City Council members were elected to their posts, which confers legitimacy, Feldman said, so the signature thresholds need to be high enough to confer comparable legitimacy on petitioners.
Chair Brian Adams agreed: “I don’t want it to be just one person with an axe to grind,” he said.
Darlene Byrd argued for keeping the thresholds low, suggesting Feldman’s 10% for ordinance-related petitions be decreased to 5%.
“This is what’s bringing power to the people,” she said, arguing that City Council isn’t accountable enough to citizens. One City Council member may be willing to bring forward a citizens’ concern, she said, but if another council member isn’t willing to second it, discussion ends right there.
As an alternative to calling a special meeting, issue-related petitions could direct that items be placed on council’s regular agenda, the Pennsylvania Economy League’s Gerald Cross told the commission. That’s a good idea, Feldman said: More people might turn out for a regular meeting and it would reduce the chance of administrative errors, such as neglecting to advertise a special meeting and post its agenda in advance.
Byrd and member Tony Dastra, however, argued against taking special meetings off the table. At minimum, a petition-driven issue should be the first item on the agenda, Dastra said, so citizens don’t have to wait for hours to be heard.
Eventually, Adams called for a show of hands: Special meeting or agenda item? With commission member Elizabeth Elias absent, the vote was tied 4-4, leaving the matter undecided.
Attending Tuesday’s meeting were several representatives of Bethel AME Church, where Dastra and Maxine Cook had held a City Council Subcommittee meeting on Sunday. At the concluding public comment period, the church’s pastor, the Rev. Ed Bailey, told the commission he was disturbed by the apparent reservations he was seeing about increasing citizen participation.
“Every citizen’s voice is important,” he said, and home rule should ensure City Council is responsive to ordinary people and the interests of neighborhoods like the Southeast. He noted the board is majority White and said it should “listen and learn” and offer Byrd less resistance.
Budget policy
Earlier in Tuesday’s meeting, the commission reviewed draft charter language on budget procedures.
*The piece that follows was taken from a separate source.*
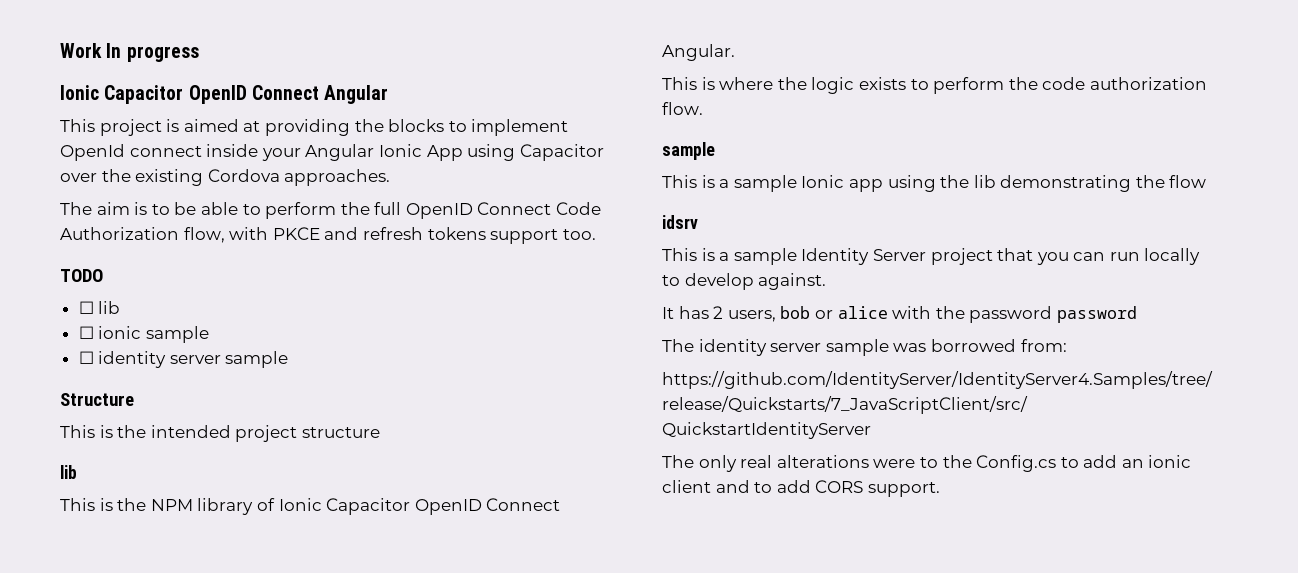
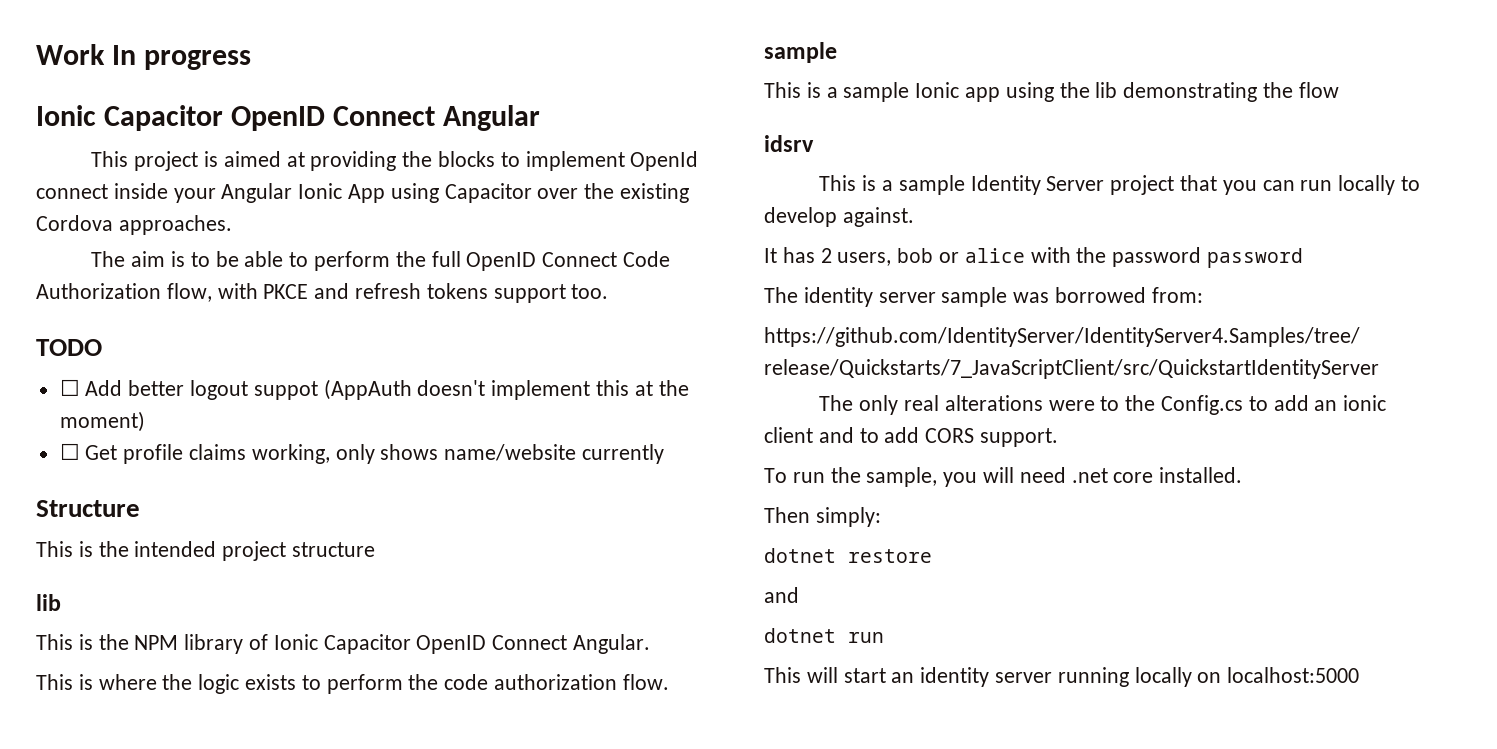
[98,301,121,314] [78,326,209,343] [78,351,289,368] lib // ☐ ionic sample // ☐ identity server sample -> [85,379,689,400] [59,411,145,432] [59,443,665,464] Add better logout suppot (AppAuth doesn't implement this at the moment) // ☐ Get profile claims working, only shows name/website currently
(940, 489) none -> [764,467,1243,487] [764,507,881,527] [764,548,932,563] [764,587,799,603] [764,628,884,643] [764,667,1360,687] // To run the sample, you will need .net core installed. // Then simply: // dotnet restore // and // dotnet run // This will start an identity server running locally on localhost:5000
In line with deliberations last month, the charter will start the budget process earlier, and require both a one-year operating budget and a five-year annual budget. The city administration would post monthly budget reports and give budget presentations to City Council every quarter.
That will provide transparency and make it easier to catch any emerging problems as early as possible, Cross and his PEL colleague, Fred Reddig, told One United Lancaster.
Budgets are to be passed by the end of December, but the charter would allow mayors and City Councils to revisit and amend them during the first 45 days of the fiscal year. That prevents incoming administrations from having to follow a budget set by their predecessors, especially if an outgoing administration included unworkable “poison pill” provisions, Cross said.
Byrd said residents should be able to demand answers to budget-related questions. That wouldn’t be practical, member Peter Barber and others said: The state’s Right-to-Know law already applies and demanding that City Council answer questions to a questioner’s satisfaction sets an impossible standard.
Mayor Danene Sorace suggested one avenue: At present, during budget hearings, the city distributes cards for questions and comments, which it posts online afterward, along with its responses.
City resident Matt Alspach advised the commission to “absolutely” include limits on year-on-year tax increases, an idea Byrd has been advocating. Lancaster is the most heavily taxed municipality in Lancaster County, he said, and it would be “misguided” to rely solely on City Council to exercise financial restraint.
If limits were included, “it would put a lot of constituents’ minds at ease,” he said.